Kuhn pointed out that you can calculate how much you’re saving on taxes — assuming you live in a state that does not tax Social Security benefits — by looking up the effective rate of tax you paid to your state for all taxed income sources and applying that to your total Social Security benefits.
“So, for example, if your effective rate in your state was 5%, and you received $30,000 in Social Security benefits, that would be a savings of $1,500,” Kuhn said.
However, this does not apply to all situations. Not everyone who lives in the states that tax Social Security income face the full tax. For example, in Colorado, residents ages 65 and older have been able to fully deduct federally taxed Social Security benefits on their state income tax returns since tax year 2022. For 2025, that full exemption will expand to include those ages 55 to 64 with an adjusted gross income equal to or less than $75,000 for individuals or $95,000 for couples filing jointly.

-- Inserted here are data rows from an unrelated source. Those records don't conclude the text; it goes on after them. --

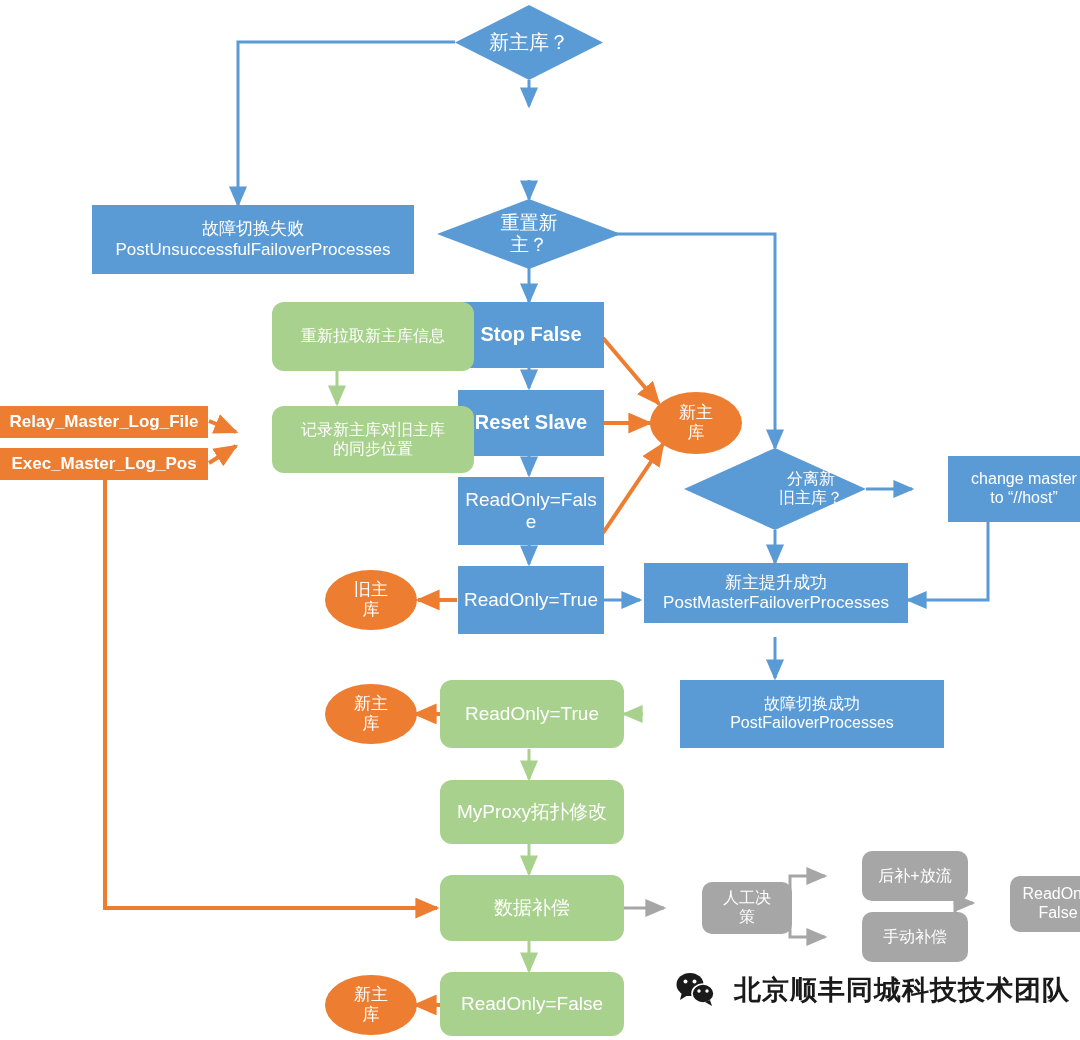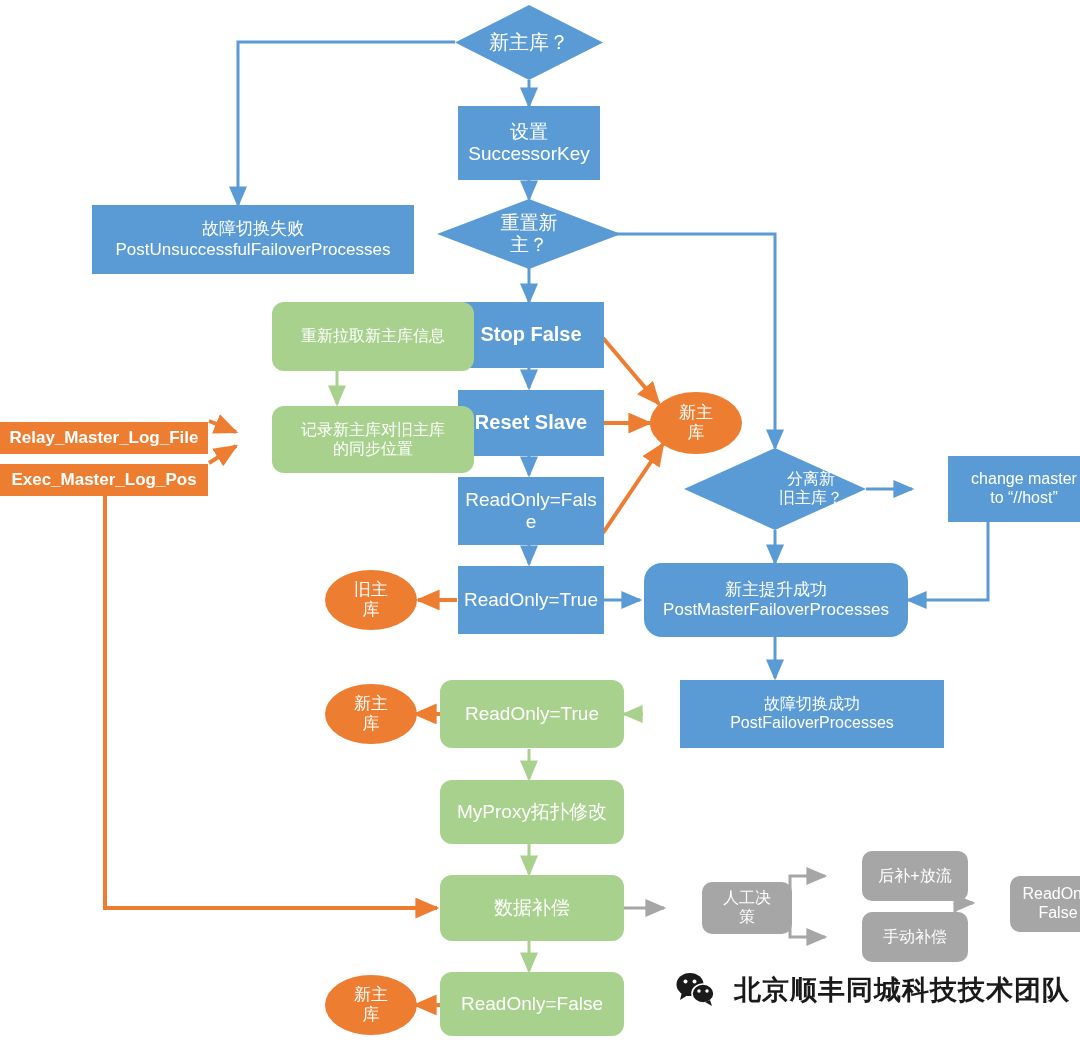--- a/index.html
+++ b/index.html
@@ -206,8 +206,6 @@
 旧主库？</div>
   </div>
 
-  <div class="node rect-blue f19" style="left:458px; top:106px; width:142px; height:74px;">设置
-SuccessorKey</div>
 
   <div class="node rect-blue f17" style="left:76px; top:205px; width:322px; height:69px;margin-left:16px;">故障切换失败
 PostUnsuccessfulFailoverProcesses</div>

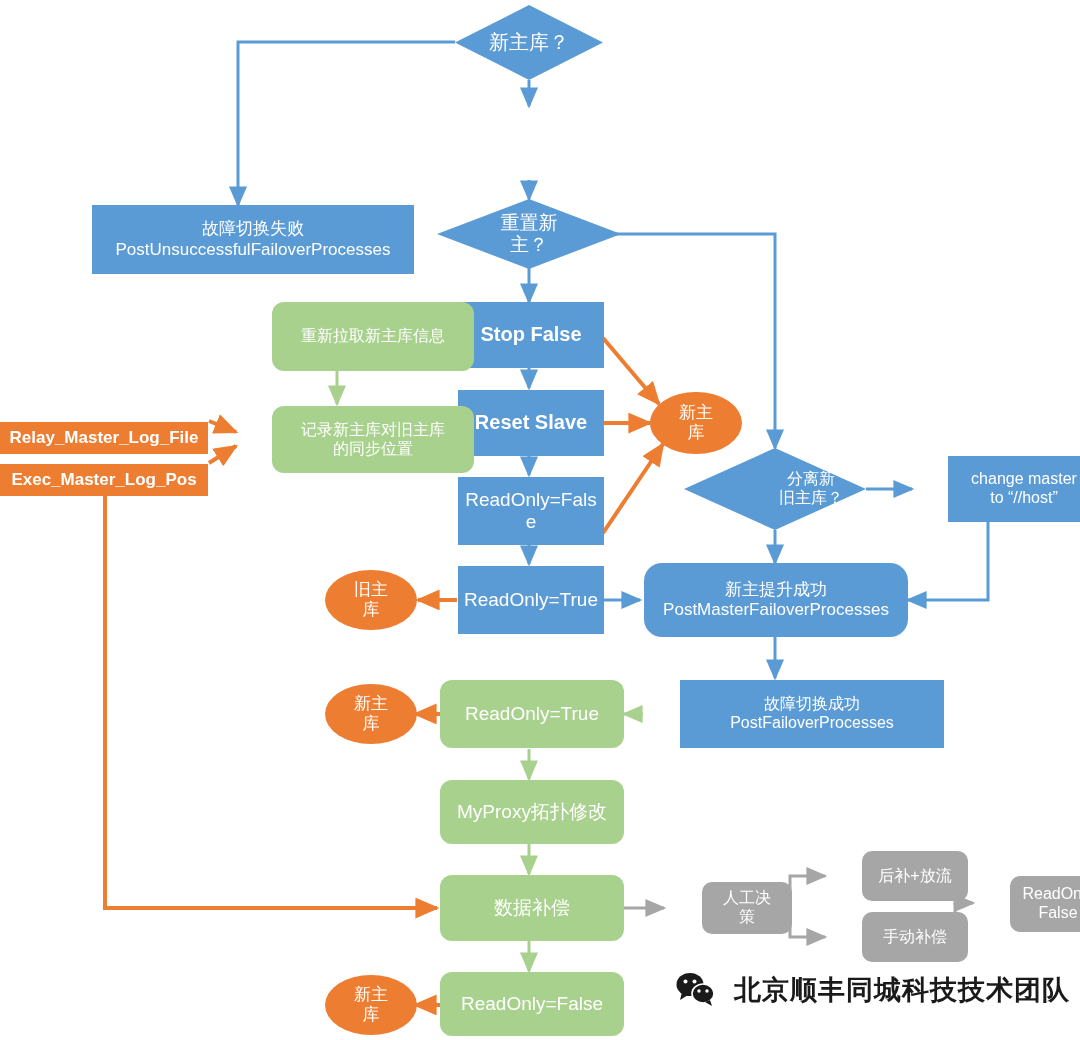--- a/index.html
+++ b/index.html
@@ -40,7 +40,7 @@
   .rect-blue   { background: #5B9BD5; }
   .rect-green  { background: #A9D18E; border-radius: 12px; }
   .rect-gray   { background: #A6A6A6; border-radius: 10px; }
-  .rect-orange { background: #ED7D31; margin-top: 16px; }
+  .rect-orange { background: #ED7D31; }
   .ellipse-orange {
     background: #ED7D31;
     border-radius: 50%;

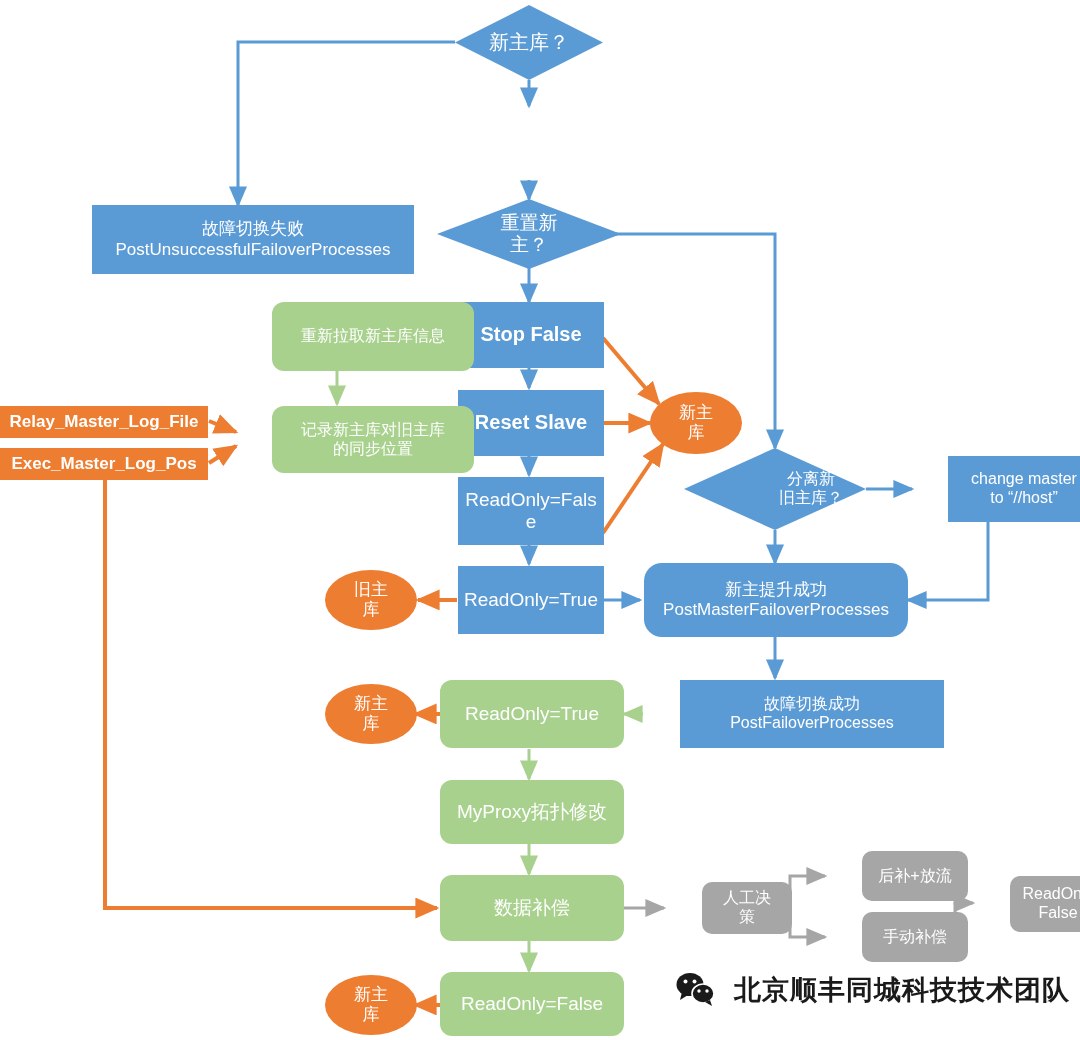--- a/index.html
+++ b/index.html
@@ -221,7 +221,7 @@
   <div class="node rect-blue f18" style="left:912px; top:456px; width:152px; height:66px;">change master
 to “//host”</div>
 
-  <div class="node rect-blue f17" style="left:644px; top:563px; width:264px; height:74px;border-radius:18px;">新主提升成功
+  <div class="node rect-blue f17" style="left:644px; top:563px; width:264px; height:60px;">新主提升成功
 PostMasterFailoverProcesses</div>
 
   <div class="node rect-blue f18" style="left:644px; top:680px; width:264px; height:68px;">故障切换成功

So, it’s important to look at the specific rules of your state and at your own tax situation.
Still, from a big-picture perspective, the amount saved among retirees whose benefits aren’t taxed is quite impressive.
“In Missouri, for instance, retirees are looking at a collective annual saving of around $309 million,” said Jeff Rose, CFP, founder of Good Financial Cents. “Over in Nebraska, it’s about $17 million. That’s a lot of money that retirees get to keep in their pockets instead of it being drained away by state taxes.”